### STUDY MATERIAL

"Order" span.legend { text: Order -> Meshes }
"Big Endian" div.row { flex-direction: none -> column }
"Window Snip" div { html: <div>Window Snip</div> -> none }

---

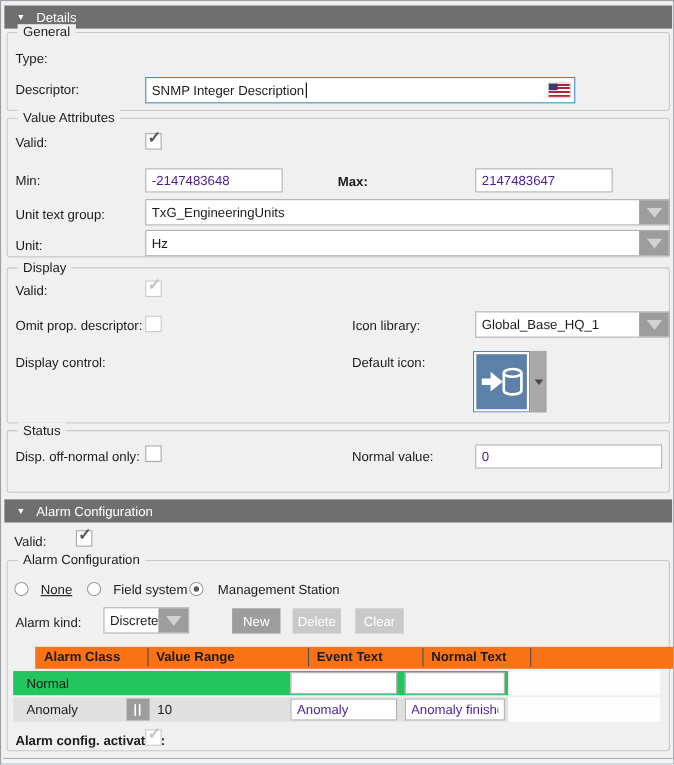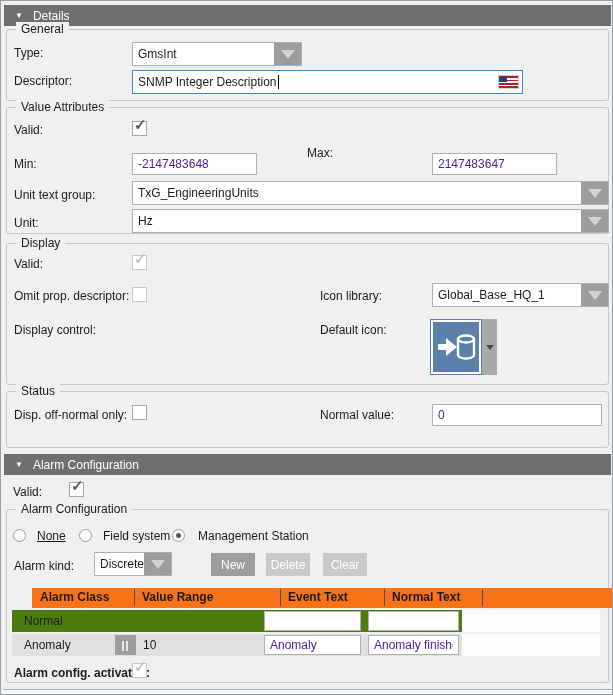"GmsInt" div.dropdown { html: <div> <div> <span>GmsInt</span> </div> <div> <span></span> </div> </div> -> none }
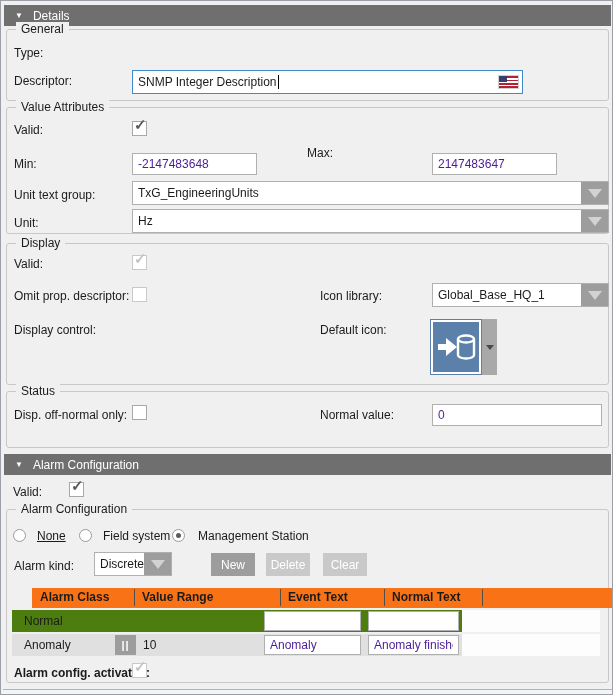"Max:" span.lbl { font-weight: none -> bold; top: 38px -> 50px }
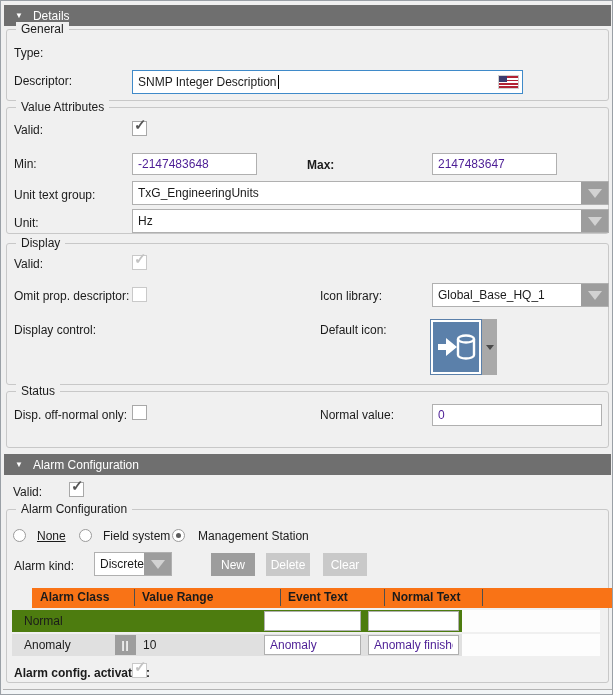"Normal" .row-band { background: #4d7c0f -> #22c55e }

...

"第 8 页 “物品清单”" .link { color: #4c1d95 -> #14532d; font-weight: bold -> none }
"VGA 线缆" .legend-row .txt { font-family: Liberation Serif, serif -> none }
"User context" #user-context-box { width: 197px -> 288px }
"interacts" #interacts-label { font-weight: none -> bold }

### EXERCISE BRIEF
Everything starting at the line containing "text: Order ->" and ending at the line containing "html: <div>Window Snip</div>" in the records above should be repeated exactly, and only that.

### OUTPUT OF THE EXERCISE
"Order" span.legend { text: Order -> Meshes }
"Big Endian" div.row { flex-direction: none -> column }
"Window Snip" div { html: <div>Window Snip</div> -> none }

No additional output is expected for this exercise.